▸ Description of the task
What is needed is a word-for-word copy of all the entries, minus the pictures.

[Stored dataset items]

┄┄┄┄┄┄┄┄┄┄

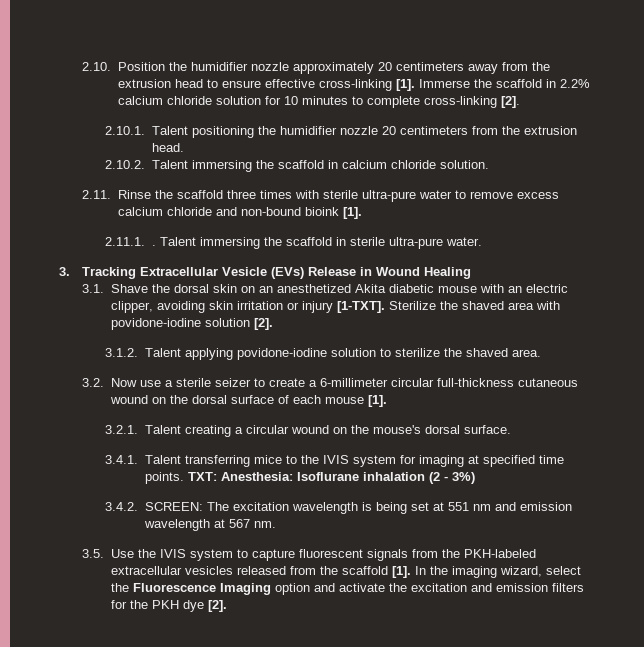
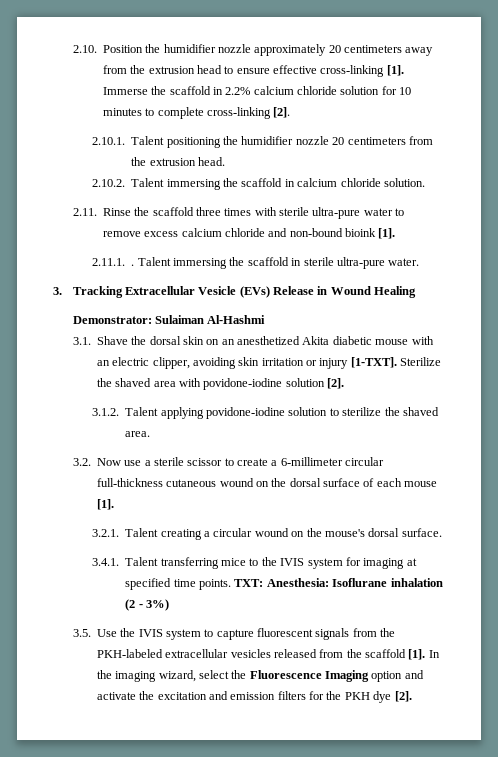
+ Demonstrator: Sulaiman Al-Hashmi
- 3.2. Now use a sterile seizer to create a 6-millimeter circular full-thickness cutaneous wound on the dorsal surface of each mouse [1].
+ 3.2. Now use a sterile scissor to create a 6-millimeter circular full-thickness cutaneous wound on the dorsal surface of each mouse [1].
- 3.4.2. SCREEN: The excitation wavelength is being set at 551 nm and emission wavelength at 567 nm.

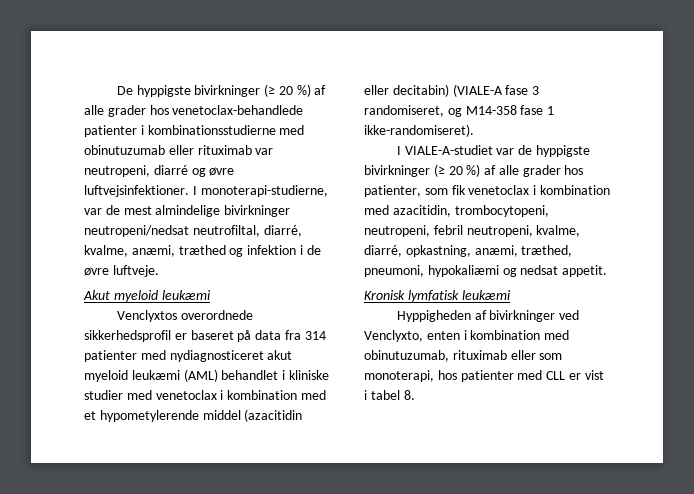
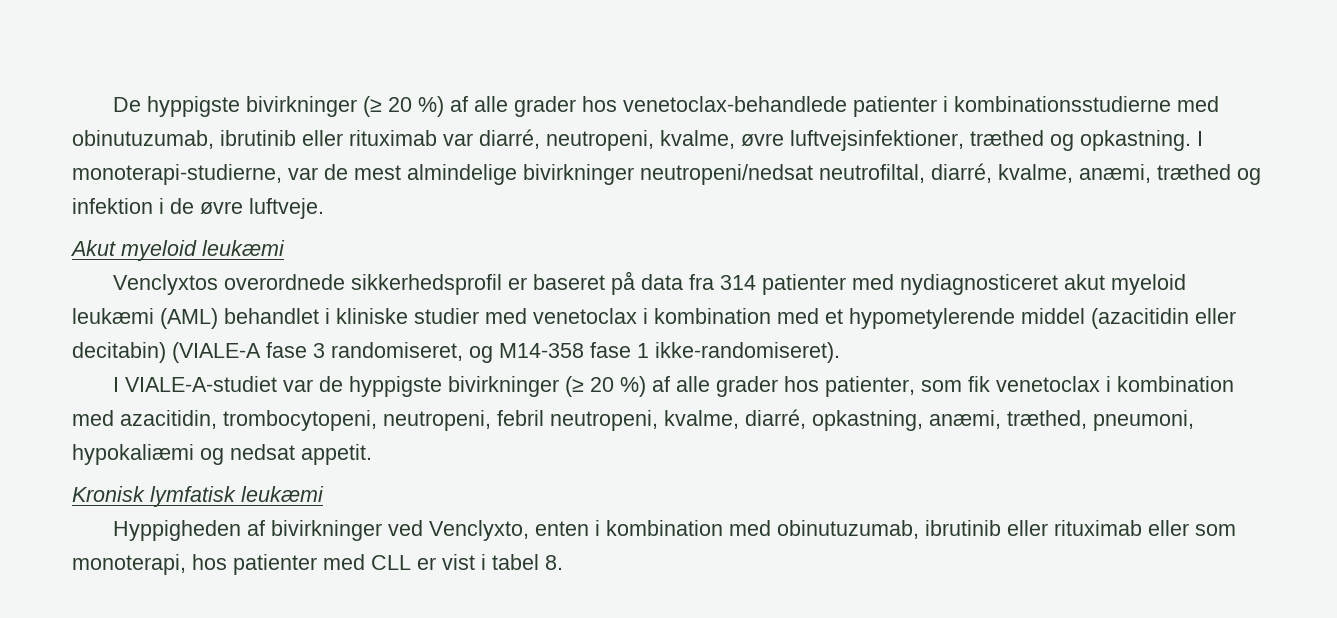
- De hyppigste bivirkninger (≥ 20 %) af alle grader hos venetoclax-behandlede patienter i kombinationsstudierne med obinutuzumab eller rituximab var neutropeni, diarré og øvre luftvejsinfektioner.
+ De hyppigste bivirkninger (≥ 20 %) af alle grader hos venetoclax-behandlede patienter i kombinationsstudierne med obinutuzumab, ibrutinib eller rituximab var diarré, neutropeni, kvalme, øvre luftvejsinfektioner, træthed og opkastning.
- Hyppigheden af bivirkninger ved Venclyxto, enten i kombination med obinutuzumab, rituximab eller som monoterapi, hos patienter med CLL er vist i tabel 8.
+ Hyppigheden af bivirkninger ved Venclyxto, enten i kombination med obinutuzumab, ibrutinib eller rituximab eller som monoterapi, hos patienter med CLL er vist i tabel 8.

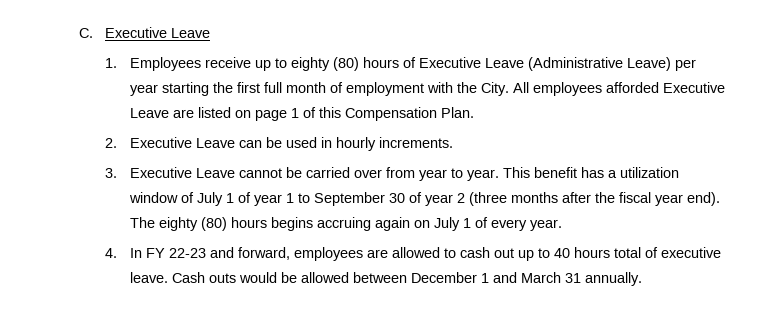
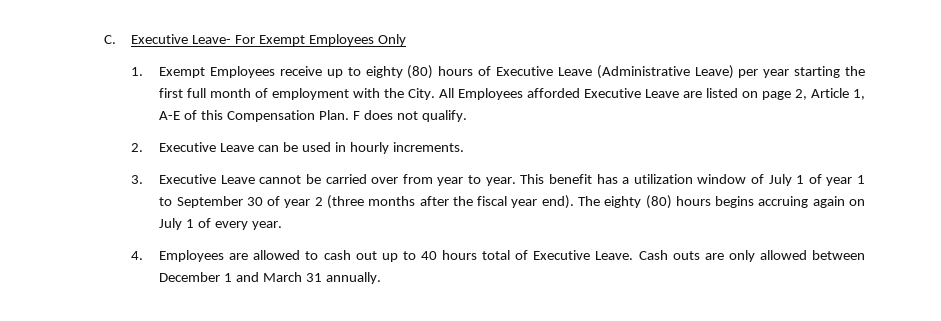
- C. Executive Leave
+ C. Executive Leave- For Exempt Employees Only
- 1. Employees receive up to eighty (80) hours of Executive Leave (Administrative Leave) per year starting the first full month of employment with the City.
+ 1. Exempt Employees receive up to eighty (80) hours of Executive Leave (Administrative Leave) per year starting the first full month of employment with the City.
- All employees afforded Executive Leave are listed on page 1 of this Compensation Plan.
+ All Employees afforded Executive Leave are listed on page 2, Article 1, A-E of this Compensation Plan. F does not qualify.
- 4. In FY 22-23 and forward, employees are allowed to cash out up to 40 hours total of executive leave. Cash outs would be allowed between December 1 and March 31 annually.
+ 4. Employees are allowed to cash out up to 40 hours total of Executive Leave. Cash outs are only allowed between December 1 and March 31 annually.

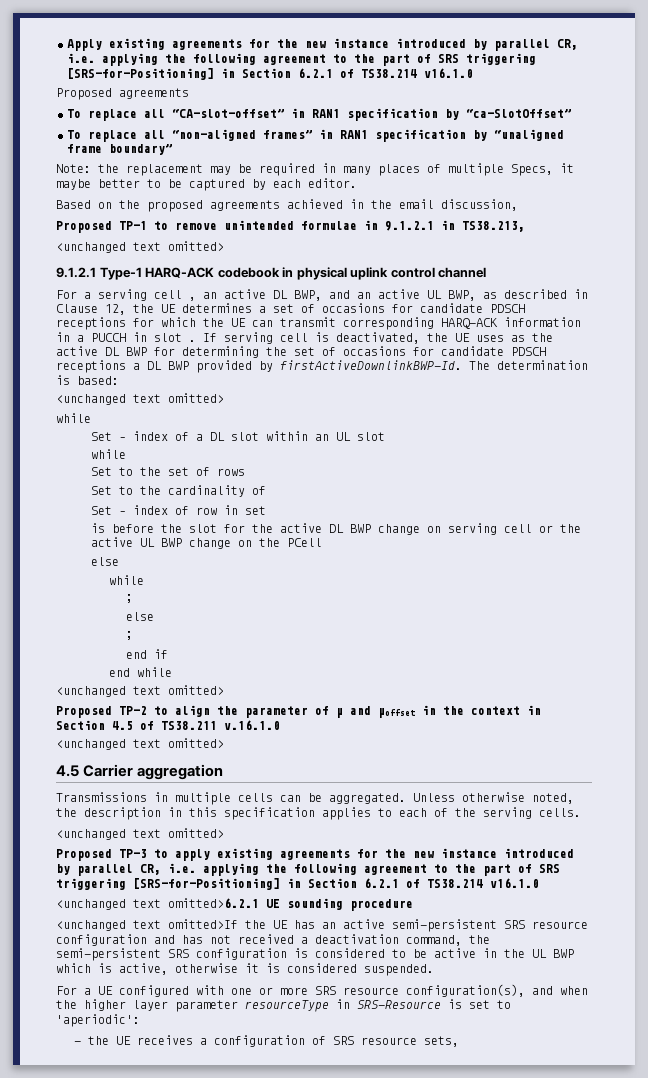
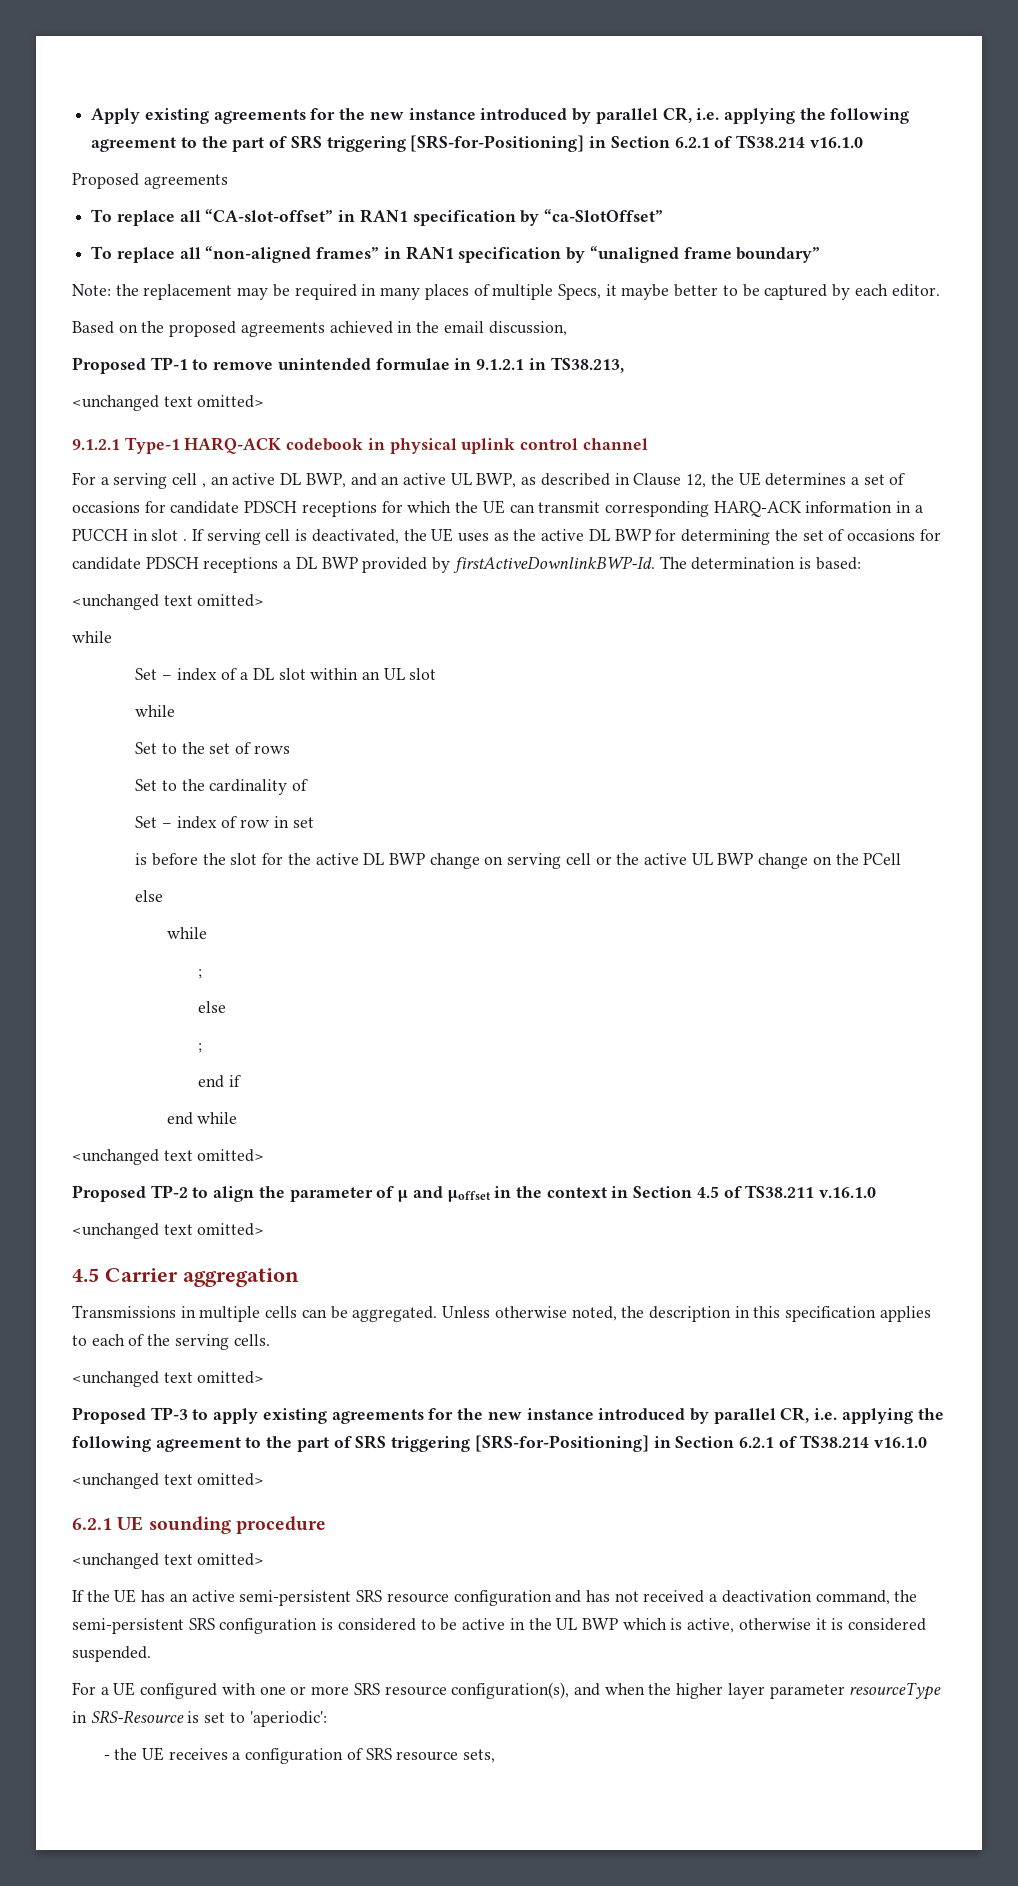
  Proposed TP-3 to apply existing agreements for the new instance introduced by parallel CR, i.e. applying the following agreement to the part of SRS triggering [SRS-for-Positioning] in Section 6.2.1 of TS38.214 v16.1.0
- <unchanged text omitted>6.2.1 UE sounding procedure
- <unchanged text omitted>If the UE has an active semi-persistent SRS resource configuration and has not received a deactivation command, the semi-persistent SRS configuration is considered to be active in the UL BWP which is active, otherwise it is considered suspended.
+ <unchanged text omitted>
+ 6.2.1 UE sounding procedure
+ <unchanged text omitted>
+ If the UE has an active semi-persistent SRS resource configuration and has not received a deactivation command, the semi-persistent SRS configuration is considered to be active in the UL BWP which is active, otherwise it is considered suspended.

┄┄┄┄┄┄┄┄┄┄

▸ Result of this task
+ Demonstrator: Sulaiman Al-Hashmi
- 3.2. Now use a sterile seizer to create a 6-millimeter circular full-thickness cutaneous wound on the dorsal surface of each mouse [1].
+ 3.2. Now use a sterile scissor to create a 6-millimeter circular full-thickness cutaneous wound on the dorsal surface of each mouse [1].
- 3.4.2. SCREEN: The excitation wavelength is being set at 551 nm and emission wavelength at 567 nm.

- De hyppigste bivirkninger (≥ 20 %) af alle grader hos venetoclax-behandlede patienter i kombinationsstudierne med obinutuzumab eller rituximab var neutropeni, diarré og øvre luftvejsinfektioner.
+ De hyppigste bivirkninger (≥ 20 %) af alle grader hos venetoclax-behandlede patienter i kombinationsstudierne med obinutuzumab, ibrutinib eller rituximab var diarré, neutropeni, kvalme, øvre luftvejsinfektioner, træthed og opkastning.
- Hyppigheden af bivirkninger ved Venclyxto, enten i kombination med obinutuzumab, rituximab eller som monoterapi, hos patienter med CLL er vist i tabel 8.
+ Hyppigheden af bivirkninger ved Venclyxto, enten i kombination med obinutuzumab, ibrutinib eller rituximab eller som monoterapi, hos patienter med CLL er vist i tabel 8.

- C. Executive Leave
+ C. Executive Leave- For Exempt Employees Only
- 1. Employees receive up to eighty (80) hours of Executive Leave (Administrative Leave) per year starting the first full month of employment with the City.
+ 1. Exempt Employees receive up to eighty (80) hours of Executive Leave (Administrative Leave) per year starting the first full month of employment with the City.
- All employees afforded Executive Leave are listed on page 1 of this Compensation Plan.
+ All Employees afforded Executive Leave are listed on page 2, Article 1, A-E of this Compensation Plan. F does not qualify.
- 4. In FY 22-23 and forward, employees are allowed to cash out up to 40 hours total of executive leave. Cash outs would be allowed between December 1 and March 31 annually.
+ 4. Employees are allowed to cash out up to 40 hours total of Executive Leave. Cash outs are only allowed between December 1 and March 31 annually.

  Proposed TP-3 to apply existing agreements for the new instance introduced by parallel CR, i.e. applying the following agreement to the part of SRS triggering [SRS-for-Positioning] in Section 6.2.1 of TS38.214 v16.1.0
- <unchanged text omitted>6.2.1 UE sounding procedure
- <unchanged text omitted>If the UE has an active semi-persistent SRS resource configuration and has not received a deactivation command, the semi-persistent SRS configuration is considered to be active in the UL BWP which is active, otherwise it is considered suspended.
+ <unchanged text omitted>
+ 6.2.1 UE sounding procedure
+ <unchanged text omitted>
+ If the UE has an active semi-persistent SRS resource configuration and has not received a deactivation command, the semi-persistent SRS configuration is considered to be active in the UL BWP which is active, otherwise it is considered suspended.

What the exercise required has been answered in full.